Horse: You’re not foaling me.
me at a party:
*eats*
.
.
.
*attempts to calculate the socially acceptable amount of time before going back to graze on the spread*
.
.
.
*repeat for duration of party*
.
.
.
*make sure to stop by the food one last time before saying goodnight to all*
.
.
.
*go back once more*
*puts water bottle across the room to force myself to move*
*dies*
*Caterpillar marriage therapy*
Wife: he’s not the man I married
Husband flying around room: I’m the same on the inside Karen!!!
Don’t regret past mistakes. All of your decisions, good and bad, led you to where you are today.

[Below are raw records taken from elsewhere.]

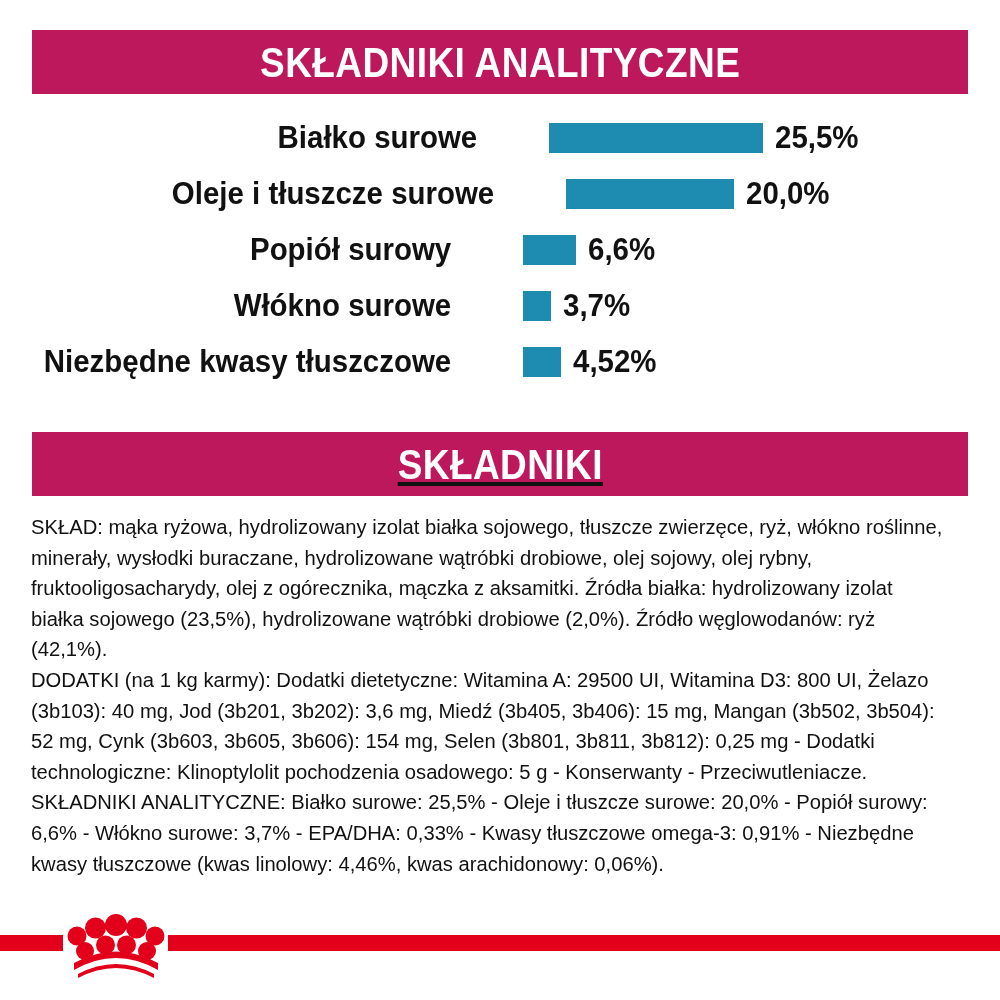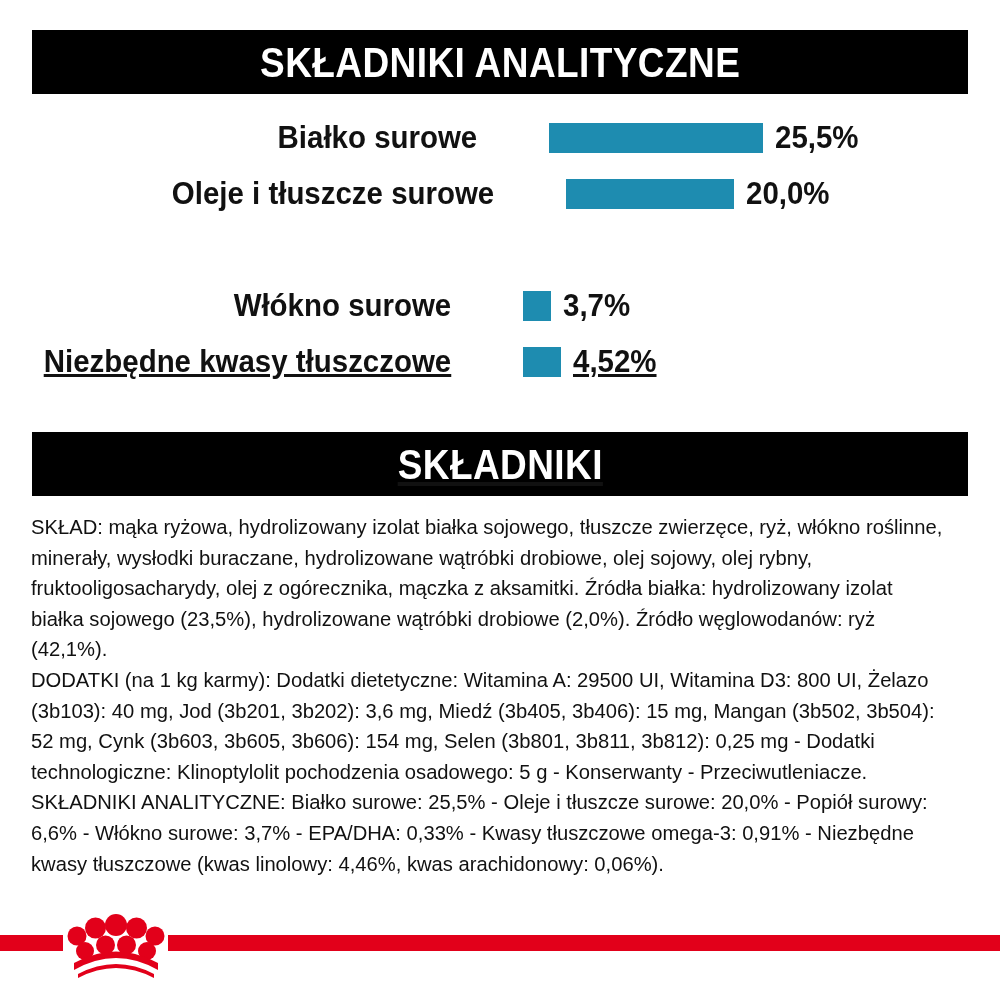--- a/index.html
+++ b/index.html
@@ -10,21 +10,21 @@
     color:#111111;
     position:relative;
     overflow:hidden;
   }
 
   
   .band {
     position:absolute;
     left:32px;
     width:936px;
-    background:#000000;
+    background:#be185d;
     display:flex;
     align-items:center;
     justify-content:center;
   }
   .band-title {
     color:#ffffff;
     font-weight:bold;
     letter-spacing:0.5px;
     text-transform:uppercase;
     transform:scaleX(0.86);
@@ -132,28 +132,35 @@
         <div class="row-value">25,5%</div>
       </div>
     </div>
     <div class="chart-row" style="top: 56px; margin-left: 43px;">
       <div class="row-label">Oleje i tłuszcze surowe</div>
       <div class="row-bar-wrap">
         <div class="bar" style="width: 168px; background: rgb(30, 140, 176);"></div>
         <div class="row-value">20,0%</div>
       </div>
     </div>
+    <div class="chart-row" style="top: 112px;">
+      <div class="row-label">Popiół surowy</div>
+      <div class="row-bar-wrap">
+        <div class="bar" style="width: 53px; background: rgb(30, 140, 176);"></div>
+        <div class="row-value">6,6%</div>
+      </div>
+    </div>
     <div class="chart-row" style="top: 168px;">
       <div class="row-label">Włókno surowe</div>
       <div class="row-bar-wrap">
         <div class="bar" style="width: 28px; background: rgb(30, 140, 176);"></div>
         <div class="row-value">3,7%</div>
       </div>
     </div>
-    <div class="chart-row" style="top: 224px; text-decoration: underline;">
+    <div class="chart-row" style="top: 224px;">
       <div class="row-label">Niezbędne kwasy tłuszczowe</div>
       <div class="row-bar-wrap">
         <div class="bar" style="width: 38px; background: rgb(30, 140, 176);"></div>
         <div class="row-value">4,52%</div>
       </div>
     </div>
   </div>
 
 <div class="band" id="band-ingredients">
   <span class="band-title">SKŁADNIKI</span>

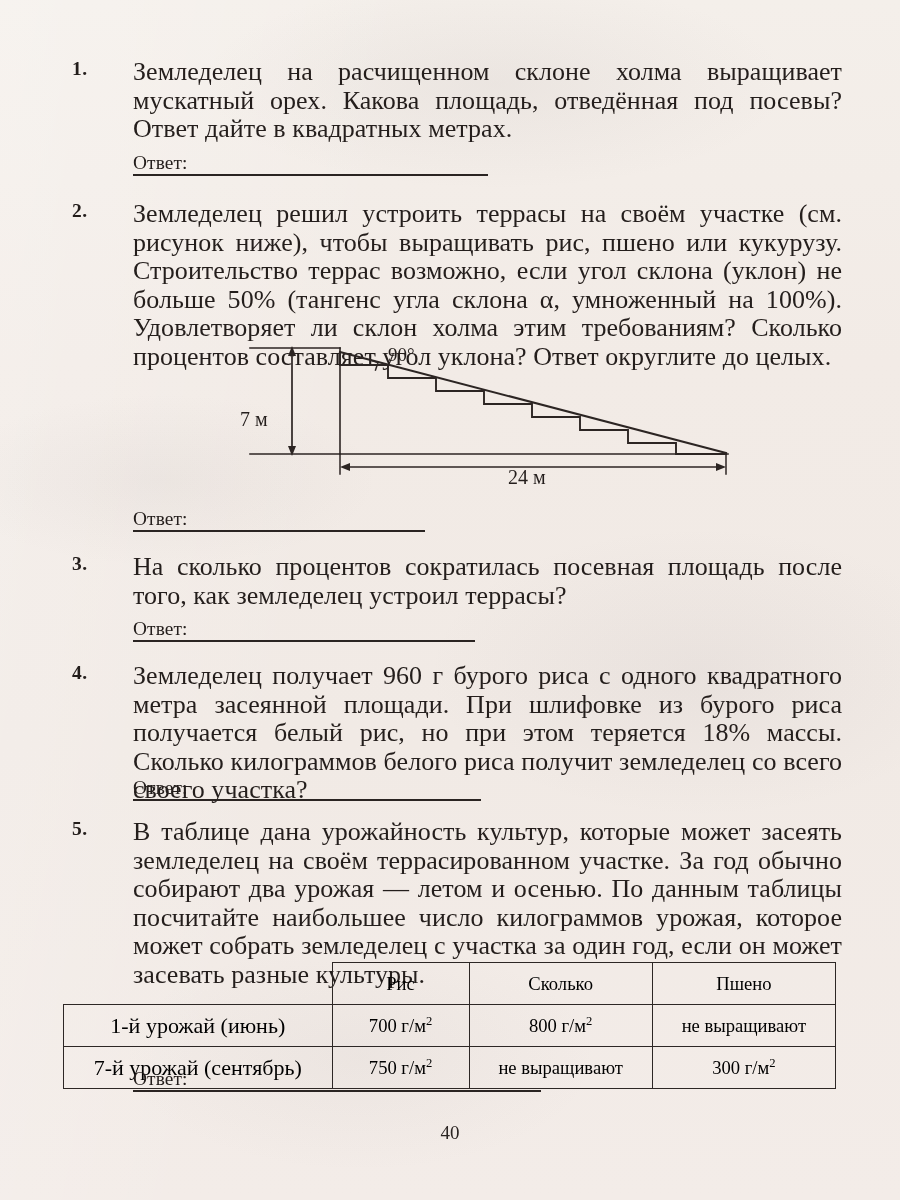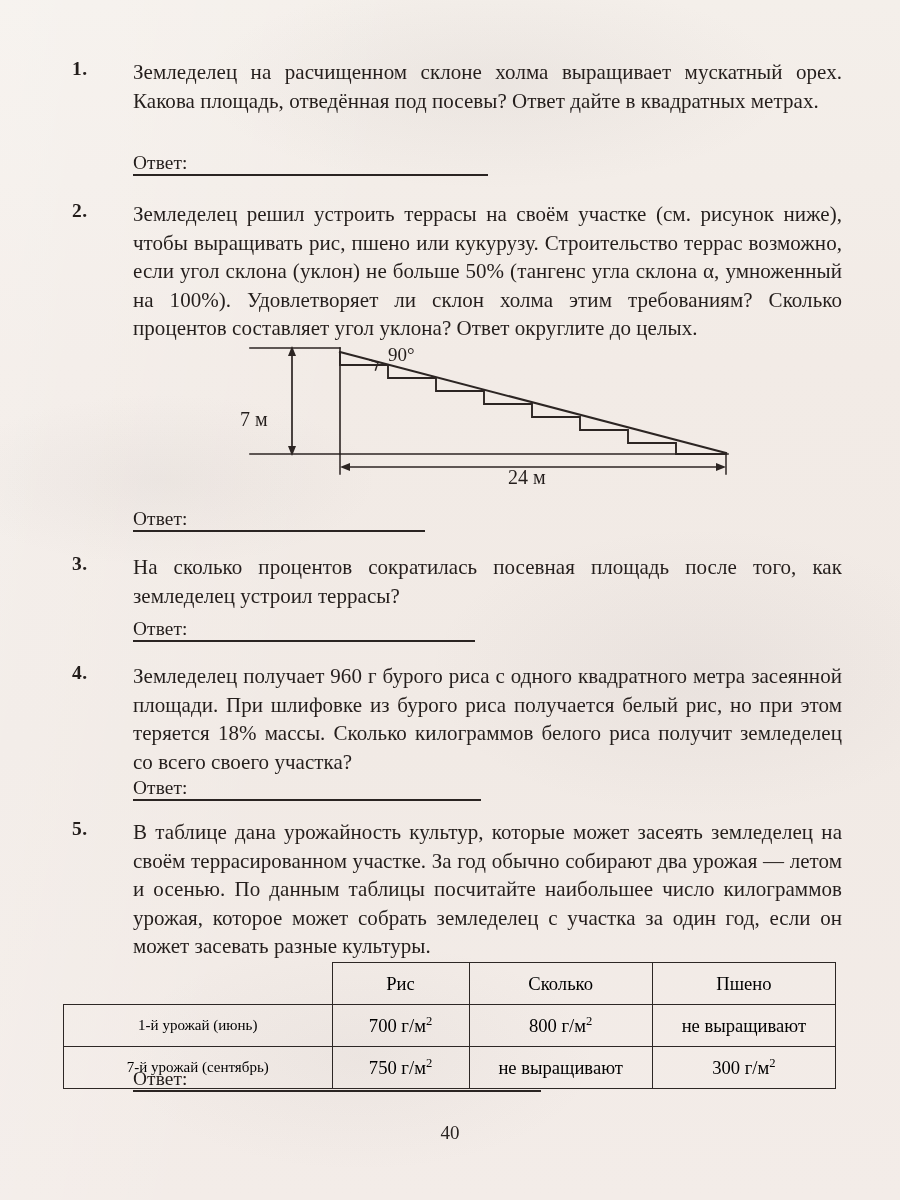--- a/index.html
+++ b/index.html
@@ -72,21 +72,21 @@
     font-size: 19.5px;
     letter-spacing: 0.4px;
   }
   .qbody {
     position: absolute;
     left: 133px;
     top: 0;
     width: 709px;
   }
   .qtext {
-    font-size: 21px;
+    font-size: 26px;
     line-height: 28.6px;
     text-align: justify;
     text-justify: inter-word;
     letter-spacing: 0.05px;
     color: #241e1c;
   }
   .qtext p {
     margin: 0;
   }
 
@@ -138,21 +138,21 @@
     padding: 5px 16px;
     height: 31px;
     color: #000000;
     font-family: "Liberation Serif", "DejaVu Serif", serif;
   }
   .crop-table .corner {
     border-top: none;
     border-left: none;
   }
   .crop-table .rowhead {
-    font-size: 15px;
+    font-size: 22px;
   }
   .crop-table sup {
     font-size: 0.68em;
     vertical-align: super;
     line-height: 0;
   }
 
   .page-number {
     position: absolute;
     top: 1122px;

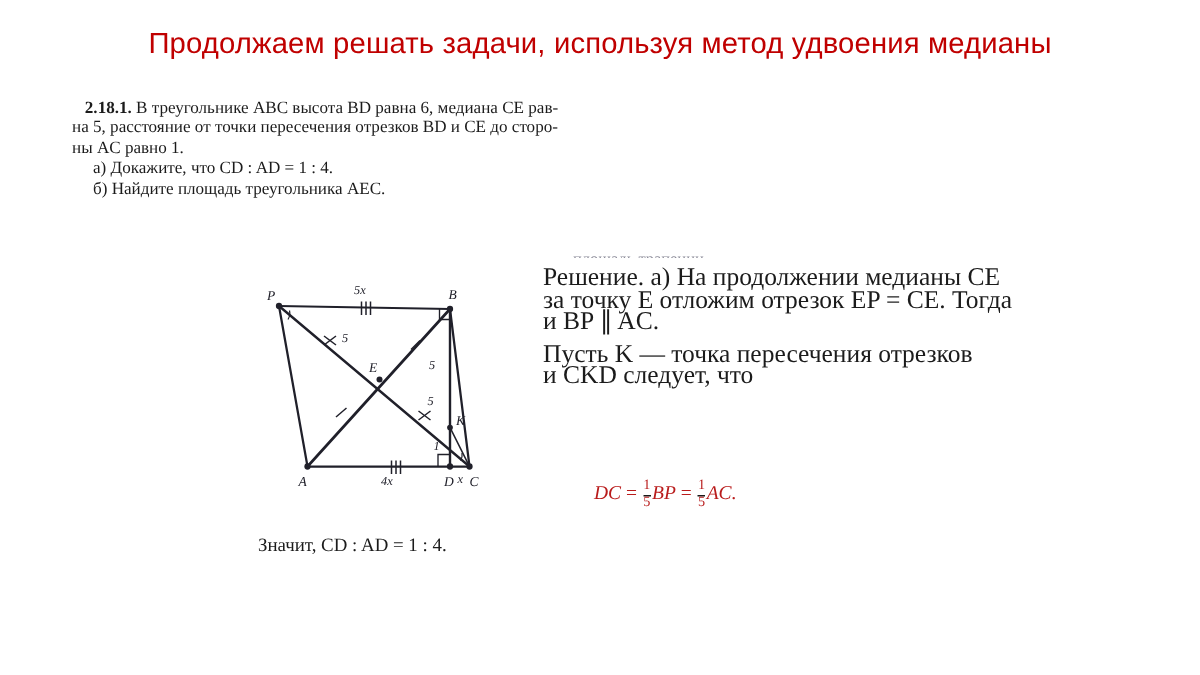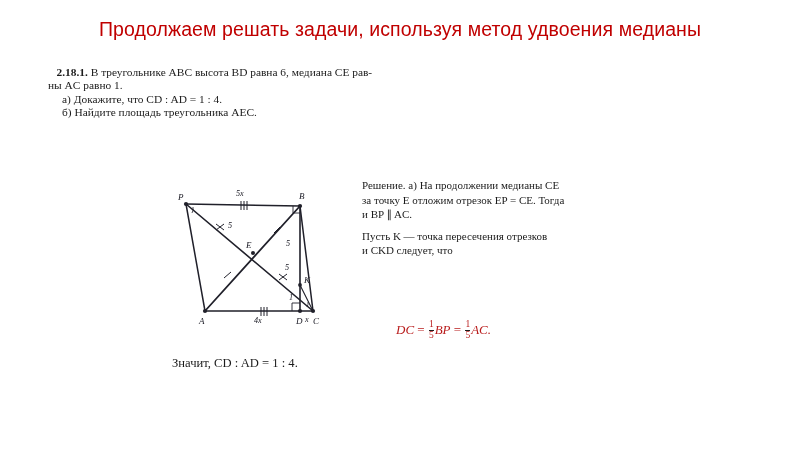--- a/index.html
+++ b/index.html
@@ -47,21 +47,21 @@
   .problem .ln { display: block; white-space: nowrap; }
   .problem .ln.ind { text-indent: 0; padding-left: 14px; }
   .num { font-weight: bold; }
   i.m { font-style: italic; font-family: "Liberation Serif", serif; }
   
   .solution {
     position: absolute;
     left: 362px; top: 178px;
     width: 200px;
     font-family: "Liberation Serif", serif;
-    font-size: 11px;
+    font-size: 17px;
     line-height: 14.6px;
     color: #1b1b1b;
   }
   .solution p { margin: 0; }
   .solution p.p2 { margin-top: 7px; }
   .solution .ln { display: block; white-space: nowrap; }
   .clipline {
     position: absolute;
     left: 382px; top: 168px;
     width: 112px; height: 4px;
@@ -125,20 +125,21 @@
 
 <div id="slide">
 
   <div class="title">Продолжаем решать задачи, используя метод удвоения медианы</div>
 
   <div class="problem">
     <span class="ln">
       &nbsp;&nbsp;&nbsp;<span class="num">2.18.1.</span>
       <span>В треугольнике ABC высота BD равна 6, медиана CE рав-</span>
     </span>
+    <span class="ln">на 5, расстояние от точки пересечения отрезков BD и CE до сторо-</span>
     <span class="ln">ны AC равно 1.</span>
     <span class="ln ind">а) Докажите, что CD : AD = 1 : 4.</span>
     <span class="ln ind">б) Найдите площадь треугольника AEC.</span>
   </div>
 
   <div class="clipline">площадь трапеции</div>
 
   <div class="solution">
     <p class="p1">
       <span class="ln">Решение. а) На продолжении медианы CE</span>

Disregard this if you are in prison.
If the kids can’t find something I say “I think it’s in the car” then I sit in the car for 10 minutes on my own pretending to look for it
Parent level: expert
Wrestling is obviously fake.
Why would two people fight
over a belt when neither of
them are wearing pants?
Me *writing*: she was like 12 slices of key lime pie in a dress- tart, cool, totally whipped.
Her: I can hear you.
Me: she could hear me
Interviewer: It says in your CV that you are quick at maths. What is 23 x 39?
Me: 69.
Interviewer: That’s not even close.
Me: No, but it was quick, isn’t it?
People that add “oholic” to jokingly describe things they’re addicted to seem to be unclear as to where the word “alcohol” ends.
When the priest reads my eulogy, I want the first line to be “Personally, I never liked this asshole”.
You can have a cereal that tastes good. You can have a cereal that makes you poop.
No. You cannot have both.
Lego better be trying to cure child cancer with how much their shit cost.
Idiots are fun, no wonder every village wants one.